We should not be outsourcing prosecutions

Radio New Zealand's Is This Justice? series takes a look at Crown solicitors today. These are a historical anachronism, a relic of a bygone era when the state was small and so outsourced prosecution to private law firms by way of regional monopoly. We spend $41 million a year on this. But there's no accountability for this core state function: there's no regular monitoring to ensure they comply with prosecution guidelines, performance reviews happen only every three or four years, and Crown Law says they're not subject to the OIA, so we're not allowed to know if they're happening at all. And of course the solicitors themselves are supposedly not subject to the OIA either, despite effectively being subcontractors.

This is a core state function, with significant consequences.

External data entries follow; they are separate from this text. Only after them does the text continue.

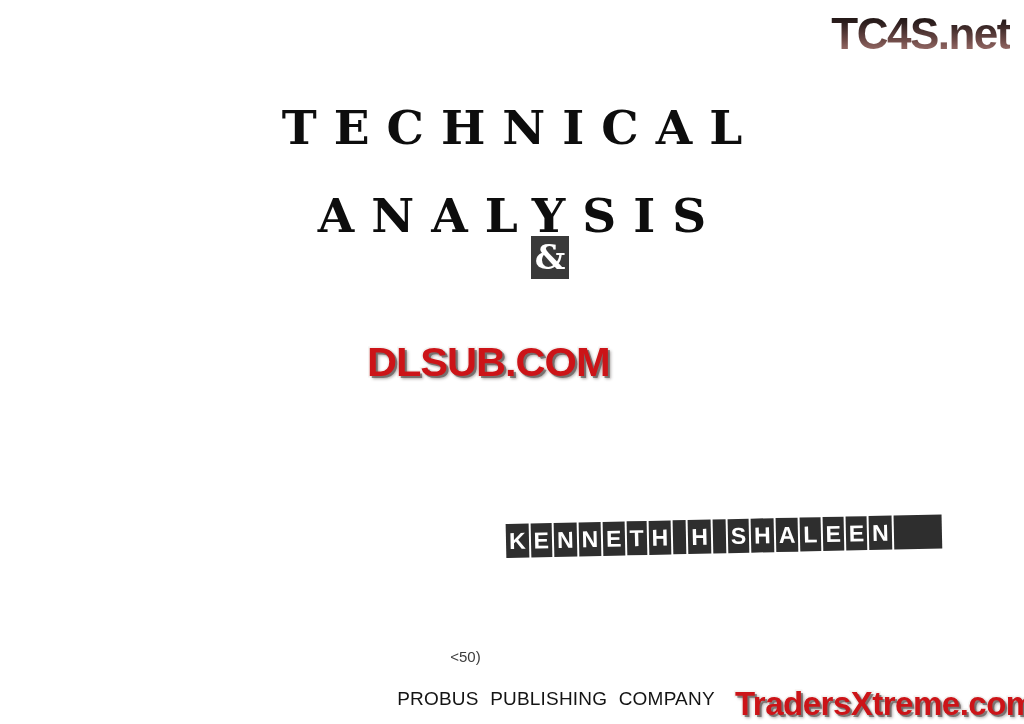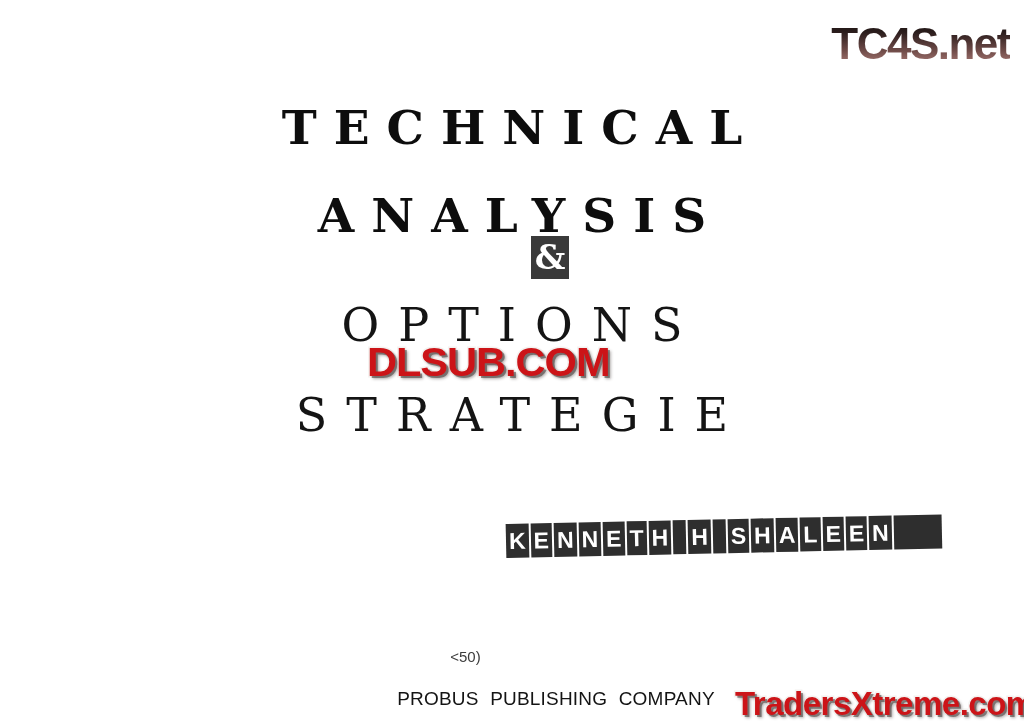--- a/index.html
+++ b/index.html
@@ -22,7 +22,7 @@
   
   .tc4s-watermark {
     position: absolute;
-    top: 19px;
+    top: 9px;
     right: 14px;
     font-family: "Liberation Sans", sans-serif;
     font-weight: bold;

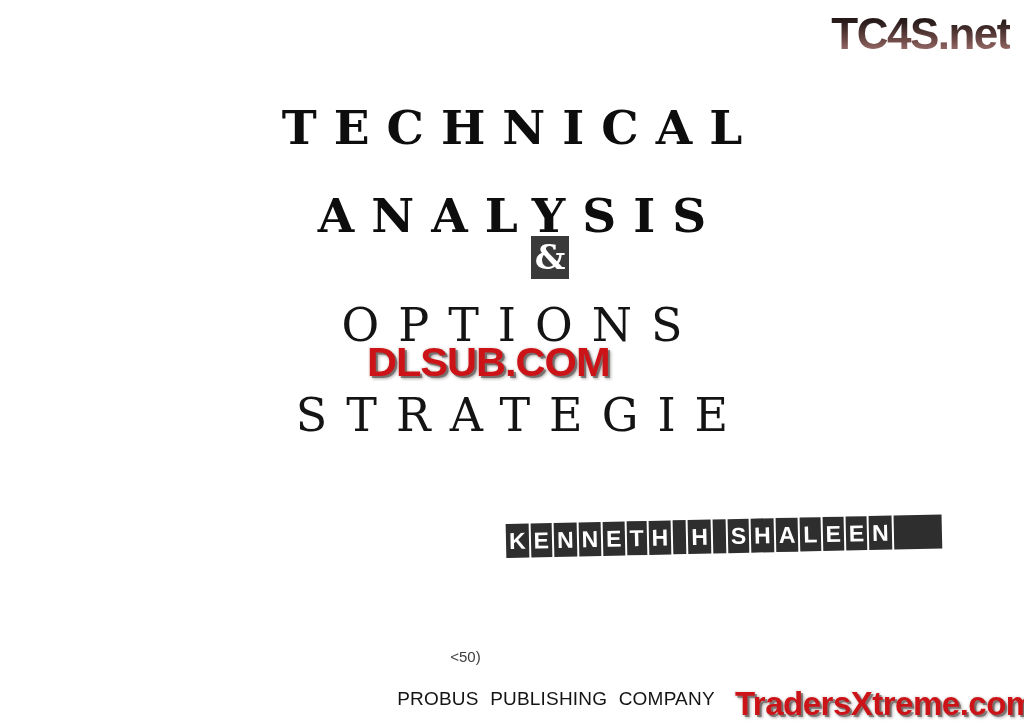--- a/index.html
+++ b/index.html
@@ -212,7 +212,6 @@
     <span class="amp-glyph">&amp;</span>
   </div>
 
-  <div class="title-line title-light line-options">OPTIONS</div>
 
   <div class="red-watermark wm-dlsub">DLSUB.COM</div>
 

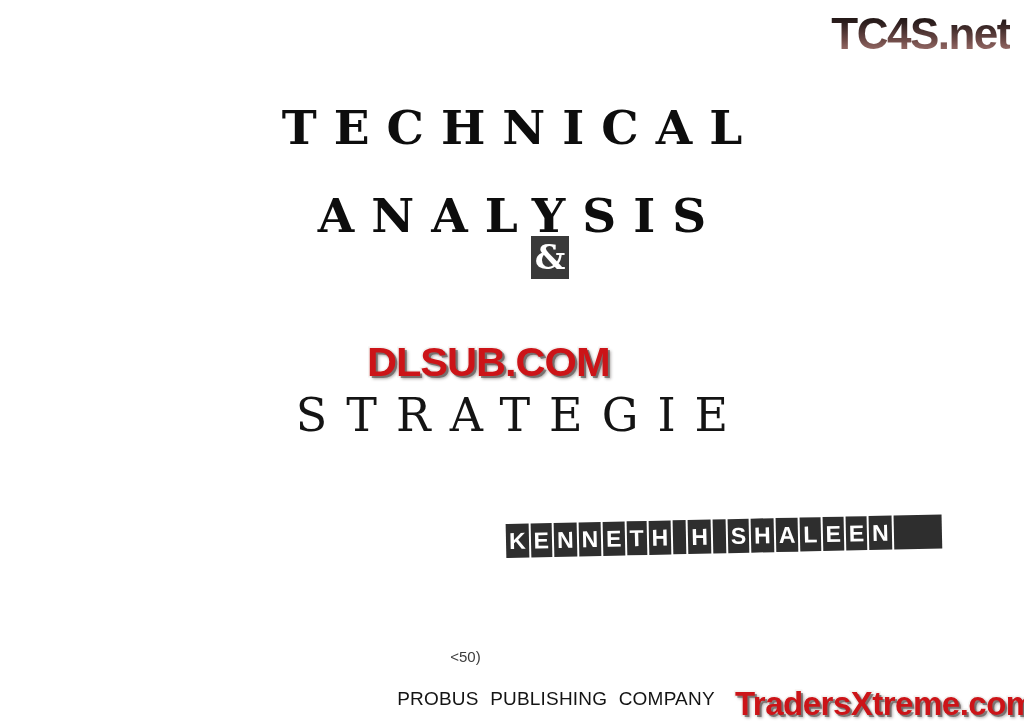--- a/index.html
+++ b/index.html
@@ -215,7 +215,6 @@
 
   <div class="red-watermark wm-dlsub">DLSUB.COM</div>
 
-  <div class="title-line title-light line-strategie">STRATEGIE</div>
 
   <div class="author-strip">
     <span class="author-tile">K</span>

The article has an unpleasant reminder of this when it points out that the Auckland crown solicitor has giant blown-up newspaper articles celebrating death penalty cases on their office wall (which is... ick). While we don't have the death penalty anymore, these people are making decisions about who will face the might of the state and who won't, which laws will be enforced and against whom, according to guidelines of course, but the article points out that the lawyers are overwhelmingly white (unmentioned: also rich, and mostly male), meaning a centre of racism in the justice system. It also points out that the current funding structure creates incentives for quick plea bargains (and to dump cases that look too hard, meaning "too expensive"), meaning potentially unjust decisions being made.

And of course David Parker isn't going to fix any of it, any more than he plans to stop New Zealand being a financial fence for tax cheats. But he should. Prosecution is a core state function. And it should be performed by state employees subject to full state performance monitoring and oversight, including the OIA.

The optimum way to do this is by the government withdrawing the crown warrants and establishing an agency (or just an arm of Crown law) to handle prosecutions. But if they don't, then an MP who wants to change things could force that by bringing a member's bill deleting the mention of "Crown solicitor" from the definition of "Crown prosecutor". Alternatively, Graeme Edgeler has a bill to handle the OIA problem here.